Publication Type : Conference Paper
Publisher : 2017 International Conference on Communication and Signal Processing
Source : 2017 International Conference on Communication and Signal Processing (ICCSP), IEEE (2018)
Url : https://ieeexplore.ieee.org/document/8286650
Keywords : Fuzzy C-Means, Kernal Fuzzy C-Means, Level Set method, Spatial Fuzzy C-Means, Spatial Kernel Fuzzy C-Means, Variational Level Set Method
Campus : Mysuru
School : School of Arts and Sciences
Department : Computer Science
Year : 2018
Abstract : Advancements in medical imaging technologies have raised many effective analytical procedures.

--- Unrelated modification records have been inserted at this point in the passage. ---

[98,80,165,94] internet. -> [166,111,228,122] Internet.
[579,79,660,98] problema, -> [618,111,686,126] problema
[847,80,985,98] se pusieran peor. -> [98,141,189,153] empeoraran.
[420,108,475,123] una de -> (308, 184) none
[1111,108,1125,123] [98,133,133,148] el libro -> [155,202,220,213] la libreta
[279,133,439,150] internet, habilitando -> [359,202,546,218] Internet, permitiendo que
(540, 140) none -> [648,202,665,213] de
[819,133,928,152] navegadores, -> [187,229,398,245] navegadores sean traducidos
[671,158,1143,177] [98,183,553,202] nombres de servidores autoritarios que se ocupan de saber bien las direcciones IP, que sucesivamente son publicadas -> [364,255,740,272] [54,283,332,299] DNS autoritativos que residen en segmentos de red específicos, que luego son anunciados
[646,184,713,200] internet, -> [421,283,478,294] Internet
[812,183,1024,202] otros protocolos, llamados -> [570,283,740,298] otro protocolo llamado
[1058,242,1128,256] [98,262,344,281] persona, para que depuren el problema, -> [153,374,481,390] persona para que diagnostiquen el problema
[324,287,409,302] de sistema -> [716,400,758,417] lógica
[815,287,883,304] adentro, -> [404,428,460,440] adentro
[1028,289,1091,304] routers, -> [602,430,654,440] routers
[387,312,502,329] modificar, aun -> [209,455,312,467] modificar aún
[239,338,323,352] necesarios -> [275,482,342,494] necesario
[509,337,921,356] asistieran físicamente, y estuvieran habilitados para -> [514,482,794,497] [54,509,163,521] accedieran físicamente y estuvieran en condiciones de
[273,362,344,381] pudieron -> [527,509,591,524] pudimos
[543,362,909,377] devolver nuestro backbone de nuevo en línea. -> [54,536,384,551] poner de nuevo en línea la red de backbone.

The promptness in the acquisition and resolution enhancements of the imaging modalities have given a lot more information to the physicians in a less intrusive way about their patients. Active contours are used to the path, segment and make images of an atomic structure matching. To do like that molding functions, that are resulting in the image data and proceeding information about size, shape, and location of this structure are considered. A part of active contour family is invoked from the level set method. The major hindrances of the level setting methods are the loading of controlling constraints and time complexity. The proposed method follows Spatial Kernel Fuzzy C-Means (SKFCM) and Variational Level Set Method (VLSM) to avoid all these imperfections. SKFCM is related to standard Fuzzy C-Means algorithm which makes uses of Gaussian RBF kernel function as a distance metric that incorporates spatial information. The VLSM uses the energy function to govern and scale down the exact processing time that will address the time complexity. The proposed system is a hybrid of both SKFCM and VLSM combined approach. © 2017 IEEE.
Cite this Research Publication : Sudharshan Duth P., Vipuldas C. A., and Saikrishnan V. P., “Integrated spatial fuzzy clustering with variational level set method for MRI brain image segmentation”, in 2017 International Conference on Communication and Signal Processing (ICCSP), 2018.